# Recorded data
■ ■ ■
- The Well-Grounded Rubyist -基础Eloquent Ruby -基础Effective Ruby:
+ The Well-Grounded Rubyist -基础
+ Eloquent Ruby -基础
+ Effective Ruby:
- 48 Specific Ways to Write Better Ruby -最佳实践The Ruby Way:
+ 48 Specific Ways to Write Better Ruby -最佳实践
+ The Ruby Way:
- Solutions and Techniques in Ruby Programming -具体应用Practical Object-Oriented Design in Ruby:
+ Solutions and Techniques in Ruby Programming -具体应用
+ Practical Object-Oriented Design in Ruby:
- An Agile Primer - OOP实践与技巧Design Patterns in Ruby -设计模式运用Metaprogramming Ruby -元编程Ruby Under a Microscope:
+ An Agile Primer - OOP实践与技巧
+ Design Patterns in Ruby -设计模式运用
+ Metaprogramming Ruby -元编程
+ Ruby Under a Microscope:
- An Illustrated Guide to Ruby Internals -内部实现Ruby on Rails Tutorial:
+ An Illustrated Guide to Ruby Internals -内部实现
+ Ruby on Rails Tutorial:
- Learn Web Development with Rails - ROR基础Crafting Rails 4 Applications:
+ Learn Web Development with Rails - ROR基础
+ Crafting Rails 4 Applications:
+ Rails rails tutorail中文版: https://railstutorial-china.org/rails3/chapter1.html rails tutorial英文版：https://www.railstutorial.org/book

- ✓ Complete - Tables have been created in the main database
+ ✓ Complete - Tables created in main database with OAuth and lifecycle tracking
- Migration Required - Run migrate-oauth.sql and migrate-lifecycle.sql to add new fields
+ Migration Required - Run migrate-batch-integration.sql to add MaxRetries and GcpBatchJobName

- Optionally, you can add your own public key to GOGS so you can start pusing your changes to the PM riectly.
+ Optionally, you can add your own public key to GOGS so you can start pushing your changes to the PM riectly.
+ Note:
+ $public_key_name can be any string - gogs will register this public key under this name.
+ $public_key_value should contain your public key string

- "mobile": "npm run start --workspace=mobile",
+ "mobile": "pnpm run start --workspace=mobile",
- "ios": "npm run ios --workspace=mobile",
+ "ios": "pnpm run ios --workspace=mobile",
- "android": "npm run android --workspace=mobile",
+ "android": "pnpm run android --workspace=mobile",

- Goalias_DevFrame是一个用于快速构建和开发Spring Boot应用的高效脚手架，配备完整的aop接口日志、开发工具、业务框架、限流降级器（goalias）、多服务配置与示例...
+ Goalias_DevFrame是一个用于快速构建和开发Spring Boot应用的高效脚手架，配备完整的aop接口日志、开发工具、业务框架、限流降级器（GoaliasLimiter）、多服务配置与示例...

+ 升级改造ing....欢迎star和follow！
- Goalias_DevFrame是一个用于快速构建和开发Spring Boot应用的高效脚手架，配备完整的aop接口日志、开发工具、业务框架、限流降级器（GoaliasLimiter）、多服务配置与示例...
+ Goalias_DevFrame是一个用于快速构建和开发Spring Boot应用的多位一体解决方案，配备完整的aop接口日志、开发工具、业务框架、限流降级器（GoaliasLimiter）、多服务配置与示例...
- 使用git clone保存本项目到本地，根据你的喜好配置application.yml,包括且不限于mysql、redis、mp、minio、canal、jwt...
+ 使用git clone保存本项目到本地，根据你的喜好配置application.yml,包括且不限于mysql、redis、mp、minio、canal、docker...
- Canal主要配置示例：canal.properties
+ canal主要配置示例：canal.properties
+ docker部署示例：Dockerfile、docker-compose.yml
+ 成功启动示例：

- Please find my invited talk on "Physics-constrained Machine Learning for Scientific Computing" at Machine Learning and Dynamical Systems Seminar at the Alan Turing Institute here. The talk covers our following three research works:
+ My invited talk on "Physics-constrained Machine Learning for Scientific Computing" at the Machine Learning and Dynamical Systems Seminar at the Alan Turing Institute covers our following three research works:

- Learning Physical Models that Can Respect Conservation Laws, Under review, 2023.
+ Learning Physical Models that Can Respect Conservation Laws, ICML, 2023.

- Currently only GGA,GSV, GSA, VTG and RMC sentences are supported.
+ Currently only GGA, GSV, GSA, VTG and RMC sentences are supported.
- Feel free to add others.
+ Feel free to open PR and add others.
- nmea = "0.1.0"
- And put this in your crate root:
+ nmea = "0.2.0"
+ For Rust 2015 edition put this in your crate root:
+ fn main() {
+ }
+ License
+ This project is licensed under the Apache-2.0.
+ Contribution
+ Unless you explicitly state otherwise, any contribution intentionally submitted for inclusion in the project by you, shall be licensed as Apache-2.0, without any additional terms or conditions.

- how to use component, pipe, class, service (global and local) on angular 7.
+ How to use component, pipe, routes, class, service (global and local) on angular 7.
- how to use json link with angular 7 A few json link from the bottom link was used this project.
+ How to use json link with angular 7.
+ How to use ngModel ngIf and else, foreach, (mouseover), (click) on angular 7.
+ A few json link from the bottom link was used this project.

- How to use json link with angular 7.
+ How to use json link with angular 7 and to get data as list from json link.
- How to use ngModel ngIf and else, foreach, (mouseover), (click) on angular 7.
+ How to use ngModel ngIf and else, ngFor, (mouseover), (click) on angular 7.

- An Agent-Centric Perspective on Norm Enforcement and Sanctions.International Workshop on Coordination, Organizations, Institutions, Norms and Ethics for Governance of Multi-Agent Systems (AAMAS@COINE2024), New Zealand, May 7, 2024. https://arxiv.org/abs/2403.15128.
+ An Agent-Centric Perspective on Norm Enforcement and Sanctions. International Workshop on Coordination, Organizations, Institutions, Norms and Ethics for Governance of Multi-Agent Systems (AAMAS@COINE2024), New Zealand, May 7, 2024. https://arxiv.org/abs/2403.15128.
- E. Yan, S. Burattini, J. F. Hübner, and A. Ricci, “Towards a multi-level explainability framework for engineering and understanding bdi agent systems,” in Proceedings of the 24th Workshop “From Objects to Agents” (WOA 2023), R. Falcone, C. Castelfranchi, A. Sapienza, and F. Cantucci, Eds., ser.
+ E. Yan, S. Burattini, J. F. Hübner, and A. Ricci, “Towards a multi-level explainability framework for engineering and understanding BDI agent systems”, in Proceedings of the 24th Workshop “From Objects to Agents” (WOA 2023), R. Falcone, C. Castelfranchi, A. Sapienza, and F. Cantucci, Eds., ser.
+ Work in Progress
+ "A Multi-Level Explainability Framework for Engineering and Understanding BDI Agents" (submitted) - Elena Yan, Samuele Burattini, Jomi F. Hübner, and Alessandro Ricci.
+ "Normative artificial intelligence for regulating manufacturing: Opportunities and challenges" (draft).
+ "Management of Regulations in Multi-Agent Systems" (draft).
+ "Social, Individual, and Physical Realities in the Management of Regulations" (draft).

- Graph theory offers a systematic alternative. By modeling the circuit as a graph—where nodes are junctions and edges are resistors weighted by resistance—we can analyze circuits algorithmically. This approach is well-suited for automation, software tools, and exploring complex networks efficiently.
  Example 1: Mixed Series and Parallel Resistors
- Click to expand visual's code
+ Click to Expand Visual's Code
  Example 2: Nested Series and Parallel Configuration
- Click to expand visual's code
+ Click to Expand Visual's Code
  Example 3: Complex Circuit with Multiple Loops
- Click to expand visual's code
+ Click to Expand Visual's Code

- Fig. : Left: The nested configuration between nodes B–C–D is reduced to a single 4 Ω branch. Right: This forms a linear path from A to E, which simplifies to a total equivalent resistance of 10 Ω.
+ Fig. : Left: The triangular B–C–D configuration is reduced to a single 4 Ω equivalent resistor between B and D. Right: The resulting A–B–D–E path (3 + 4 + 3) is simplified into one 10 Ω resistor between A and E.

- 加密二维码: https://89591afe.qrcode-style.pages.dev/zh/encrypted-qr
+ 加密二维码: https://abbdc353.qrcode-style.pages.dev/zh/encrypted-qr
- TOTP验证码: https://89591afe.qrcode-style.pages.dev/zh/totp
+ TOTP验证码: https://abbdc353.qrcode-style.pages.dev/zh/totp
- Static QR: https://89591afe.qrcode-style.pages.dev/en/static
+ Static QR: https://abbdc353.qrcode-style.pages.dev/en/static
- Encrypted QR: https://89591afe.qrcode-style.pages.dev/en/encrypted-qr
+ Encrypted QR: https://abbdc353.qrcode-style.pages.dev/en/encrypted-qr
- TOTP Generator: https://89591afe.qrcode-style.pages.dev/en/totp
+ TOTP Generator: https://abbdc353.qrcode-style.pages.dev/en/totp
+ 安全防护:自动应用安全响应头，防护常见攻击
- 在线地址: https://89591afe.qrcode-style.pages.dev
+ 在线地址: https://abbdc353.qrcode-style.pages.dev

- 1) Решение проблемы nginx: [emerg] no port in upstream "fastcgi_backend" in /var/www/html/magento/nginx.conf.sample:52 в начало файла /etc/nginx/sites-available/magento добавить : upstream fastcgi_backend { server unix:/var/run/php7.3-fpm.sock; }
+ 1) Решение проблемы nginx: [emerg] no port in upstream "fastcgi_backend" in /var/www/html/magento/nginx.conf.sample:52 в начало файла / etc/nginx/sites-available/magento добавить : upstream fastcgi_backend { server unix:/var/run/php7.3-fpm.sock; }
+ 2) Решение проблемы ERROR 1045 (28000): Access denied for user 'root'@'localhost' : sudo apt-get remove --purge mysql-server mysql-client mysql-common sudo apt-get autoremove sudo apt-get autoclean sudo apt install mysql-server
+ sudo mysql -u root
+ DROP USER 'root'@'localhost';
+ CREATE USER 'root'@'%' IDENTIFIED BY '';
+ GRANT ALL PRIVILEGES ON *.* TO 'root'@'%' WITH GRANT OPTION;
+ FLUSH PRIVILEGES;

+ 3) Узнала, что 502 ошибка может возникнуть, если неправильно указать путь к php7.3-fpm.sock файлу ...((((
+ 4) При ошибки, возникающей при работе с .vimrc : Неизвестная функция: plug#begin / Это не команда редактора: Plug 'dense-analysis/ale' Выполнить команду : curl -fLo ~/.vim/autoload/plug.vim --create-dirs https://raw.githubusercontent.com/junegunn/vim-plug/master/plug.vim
■ ■ ■
# Exercise instructions
From the entries above, write out only the lines starting at the line that holds "- Canal主要配置示例：canal.properties" and ending at the line that holds "ngFor, (mouseover), (click) on angular 7.", keeping both and matching them exactly.

# Output
- Canal主要配置示例：canal.properties
+ canal主要配置示例：canal.properties
+ docker部署示例：Dockerfile、docker-compose.yml
+ 成功启动示例：

- Please find my invited talk on "Physics-constrained Machine Learning for Scientific Computing" at Machine Learning and Dynamical Systems Seminar at the Alan Turing Institute here. The talk covers our following three research works:
+ My invited talk on "Physics-constrained Machine Learning for Scientific Computing" at the Machine Learning and Dynamical Systems Seminar at the Alan Turing Institute covers our following three research works:

- Learning Physical Models that Can Respect Conservation Laws, Under review, 2023.
+ Learning Physical Models that Can Respect Conservation Laws, ICML, 2023.

- Currently only GGA,GSV, GSA, VTG and RMC sentences are supported.
+ Currently only GGA, GSV, GSA, VTG and RMC sentences are supported.
- Feel free to add others.
+ Feel free to open PR and add others.
- nmea = "0.1.0"
- And put this in your crate root:
+ nmea = "0.2.0"
+ For Rust 2015 edition put this in your crate root:
+ fn main() {
+ }
+ License
+ This project is licensed under the Apache-2.0.
+ Contribution
+ Unless you explicitly state otherwise, any contribution intentionally submitted for inclusion in the project by you, shall be licensed as Apache-2.0, without any additional terms or conditions.

- how to use component, pipe, class, service (global and local) on angular 7.
+ How to use component, pipe, routes, class, service (global and local) on angular 7.
- how to use json link with angular 7 A few json link from the bottom link was used this project.
+ How to use json link with angular 7.
+ How to use ngModel ngIf and else, foreach, (mouseover), (click) on angular 7.
+ A few json link from the bottom link was used this project.

- How to use json link with angular 7.
+ How to use json link with angular 7 and to get data as list from json link.
- How to use ngModel ngIf and else, foreach, (mouseover), (click) on angular 7.
+ How to use ngModel ngIf and else, ngFor, (mouseover), (click) on angular 7.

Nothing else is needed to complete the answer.